MiTEG writes "The Washington Post has an article on a cheaper alternative to Microsoft's Office Suite, ThinkFree Office. Currently selling for $50, their product also includes a one year subscription to Cyberdrive, a 20 MB web file-storage service. While it's no StarOffice, this glowing review may help people realize that Microsoft is not the only option." 'Glowing review' probably isn't the right term to use, since the reviewer found quite a few faults.

5 of 213 comments (clear)

  1. Alternatives by Anonymous Coward · · Score: 3, Informative

    There are a list of alternatives at fuckmicrosoft.com

  2. Re:I'm underwhelmed by jeffy124 · · Score: 3, Informative

    the reason swing is slow is because it has maintain prtability between windowing systems (GNOME vs KDE, for example) and OSs (like Windows vs Solaris). As a result, the code becomes a little bloated in getting everybody supported equally.

    AWT, the original gui package, ran ok for the runtime environment it had, but was very feature limited, as they only implemented something everybody had.
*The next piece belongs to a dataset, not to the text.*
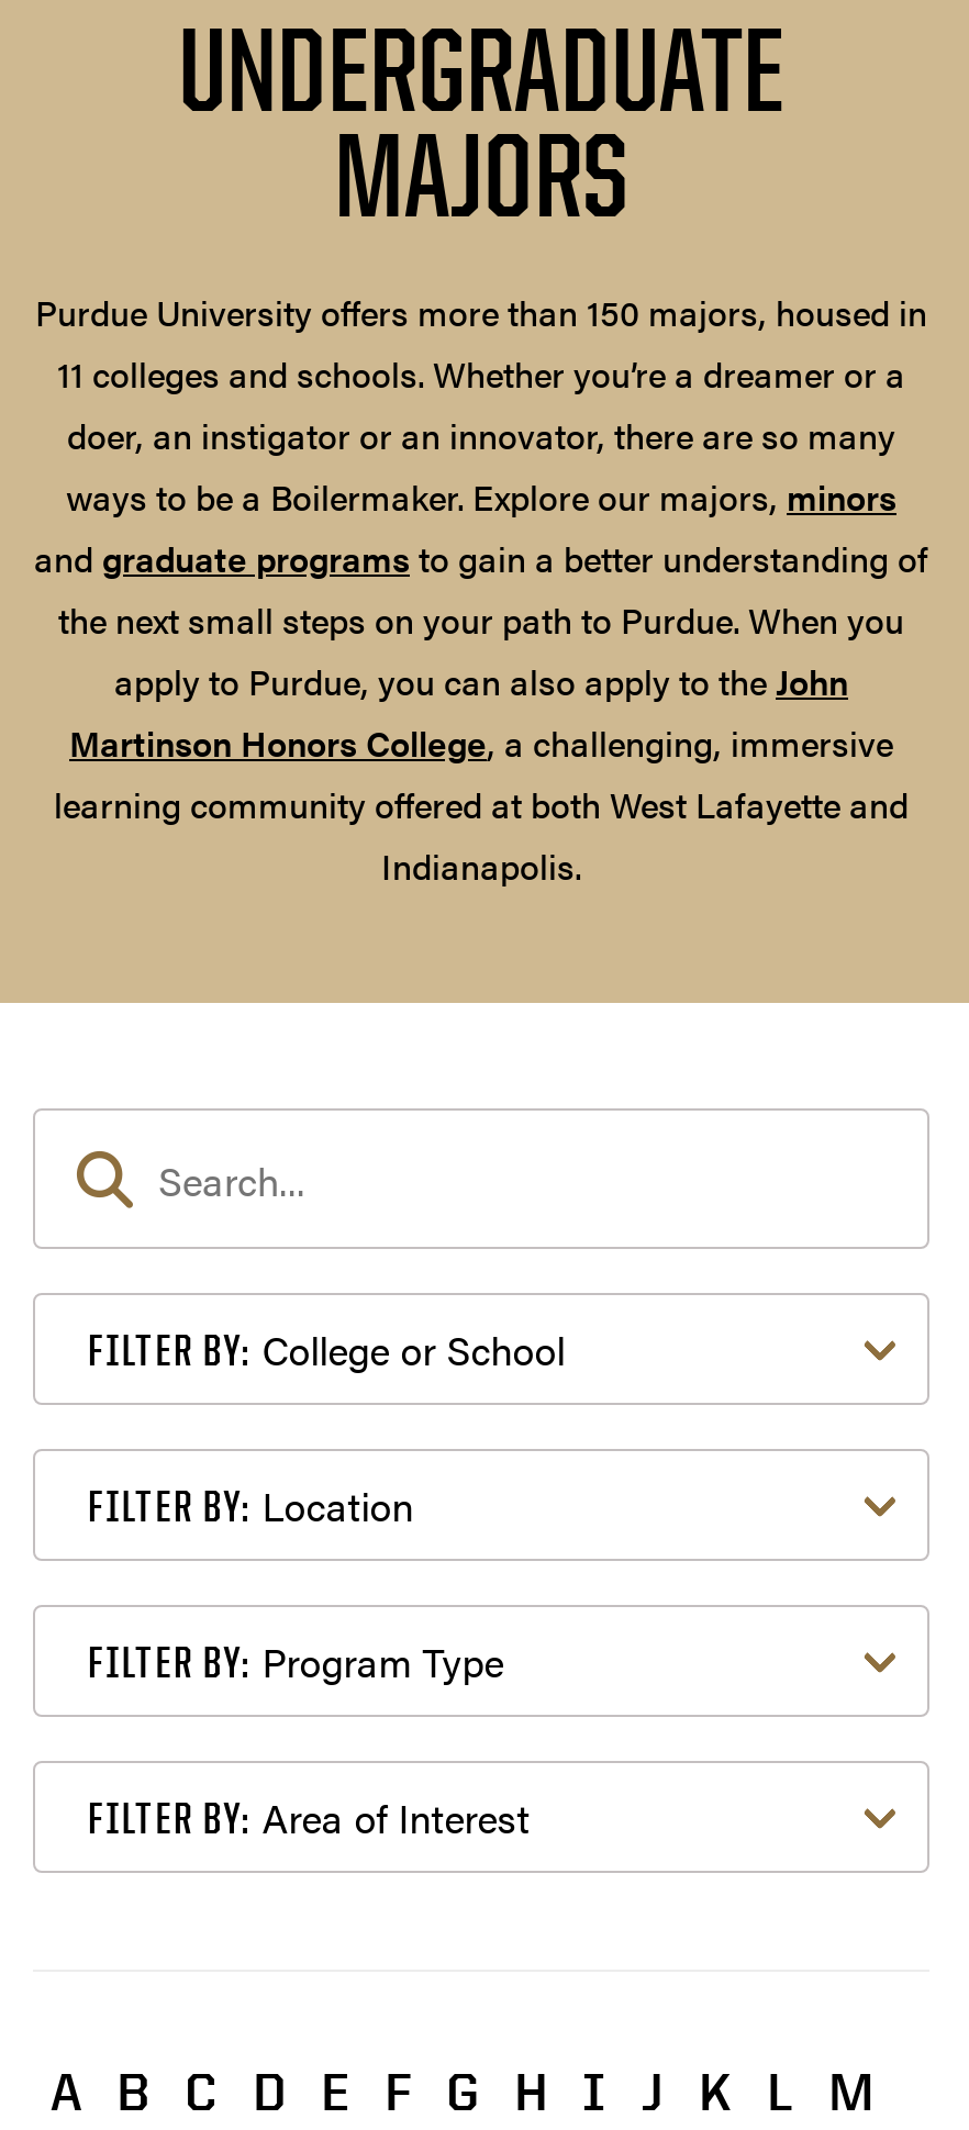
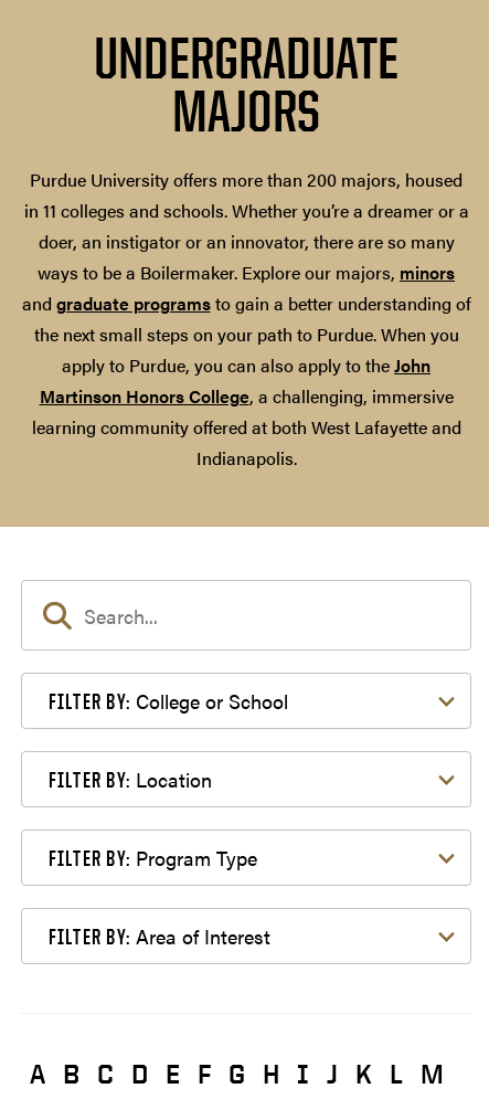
[35,287,927,399] Purdue University offers more than 150 majors, housed in | 11 colleges and schools. Whether you’re a dreamer or a -> [24,167,469,223] Purdue University offers more than 200 majors, housed | in 11 colleges and schools. Whether you’re a dreamer or a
    Swing, OTOH, implementes every gui widget you can think of, and uses the Java 2D graphics package instead of the native windowing system (although that too has changed). When I said earlier that Swing was improved in 1.4, it was actually this 2D package that was improved.

    Chances are high that the ThinkFree suite was implemented for Java 1.3 since 1.4 was just released within the past month or two.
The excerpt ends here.